TCAS — Traffic (alert and) collision avoidance system — is an airborne system, created to reduce possibility of mid-air collisions and near-misses.

Aviation authorities became concerned about designing TCAS since late 1950-s. As aviation transport grew in size, volume and speed, mid-air collisions became a serious threat, which started to kill people and it needed to get stopped. First generation of TCAS was ready by the end of the 1990-s and it was installed on most commercial aircraft.

How does TCAS work? It gets signals from other aircraft, equipped with RBS or Mode-S  transponders, shows these aircraft to the pilots on a special indicator (usually on a Navigational Display or EHSI — Electronic Horizontal Situation Indicator), monitors the airspace around an aircraft, analyses movements of other traffic and if necessary, gives commands either to climb or to descend in order to avoid near-miss or collision with other aircraft. In other words, TCAS is based on secondary surveillance radar transponder signals, and operates independently of ground-based equipment to provide advice to the pilot on potential conflicting aircraft.
ICAO demands all aircraft with maximum take-off mass (MTOM) of over 5700 kg or authorized to carry more than 19 passengers to be fitted with TCAS.
Current version — TCAS II is the second and current generation of instrument warning TCAS, used in the majority of commercial aviation aircraft. It offers the pilot direct, vocalized instructions to avoid danger, known as a «Resolution Advisory» (RA). The suggestive action may be «corrective», suggesting the pilot change vertical speed by announcing, «Descend, descend», «Climb, climb» or «Adjust Vertical Speed Adjust» (meaning reduce vertical speed). By contrast a «preventive» RA may be issued which simply warns the pilots not to deviate from their present vertical speed, announcing, «Monitor vertical speed» or «Maintain vertical speed, Maintain». TCAS II systems coordinate their resolution advisories before issuing commands to the pilots, so that if one aircraft is instructed to descend, the other will typically be told to climb — maximising the separation between the two aircraft.

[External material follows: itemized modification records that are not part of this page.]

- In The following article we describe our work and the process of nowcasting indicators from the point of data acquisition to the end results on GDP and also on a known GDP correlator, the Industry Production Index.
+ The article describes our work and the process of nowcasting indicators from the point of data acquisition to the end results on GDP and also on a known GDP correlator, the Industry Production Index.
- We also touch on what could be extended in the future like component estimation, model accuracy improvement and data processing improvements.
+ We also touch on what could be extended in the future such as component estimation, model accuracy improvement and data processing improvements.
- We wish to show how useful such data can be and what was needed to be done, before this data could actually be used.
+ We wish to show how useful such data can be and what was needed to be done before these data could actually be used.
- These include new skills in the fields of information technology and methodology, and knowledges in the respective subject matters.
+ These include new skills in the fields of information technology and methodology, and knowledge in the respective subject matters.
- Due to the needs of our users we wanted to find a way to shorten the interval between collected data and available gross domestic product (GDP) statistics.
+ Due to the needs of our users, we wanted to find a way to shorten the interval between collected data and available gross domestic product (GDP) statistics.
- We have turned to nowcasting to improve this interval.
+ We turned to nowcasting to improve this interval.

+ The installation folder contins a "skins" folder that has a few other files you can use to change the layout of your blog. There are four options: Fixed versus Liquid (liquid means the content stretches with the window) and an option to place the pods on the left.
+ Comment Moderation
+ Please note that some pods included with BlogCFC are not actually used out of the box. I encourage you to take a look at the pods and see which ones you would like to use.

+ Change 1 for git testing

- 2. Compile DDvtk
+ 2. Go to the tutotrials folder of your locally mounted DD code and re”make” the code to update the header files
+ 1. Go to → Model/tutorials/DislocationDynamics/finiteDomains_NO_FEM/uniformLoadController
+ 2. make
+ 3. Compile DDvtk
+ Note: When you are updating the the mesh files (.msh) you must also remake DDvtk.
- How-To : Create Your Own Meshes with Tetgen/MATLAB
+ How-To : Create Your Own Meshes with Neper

TCAS II issues the following types of aural annunciations:
•Traffic advisory (TA)
•Resolution advisory (RA)
•Clear of conflict

\"\"When a TA is issued, pilots are instructed to initiate a visual search for the traffic causing the TA. If the  traffic is visually acquired, pilots are instructed to maintain visual separation from the traffic. The pilot training programs also indicate that no horizontal maneuvers are to be made based solely on information shown on the traffic display. Slight adjustments in vertical speed while climbing or descending, or slight adjustments in airspeed while still complying with the ATC clearance are acceptable.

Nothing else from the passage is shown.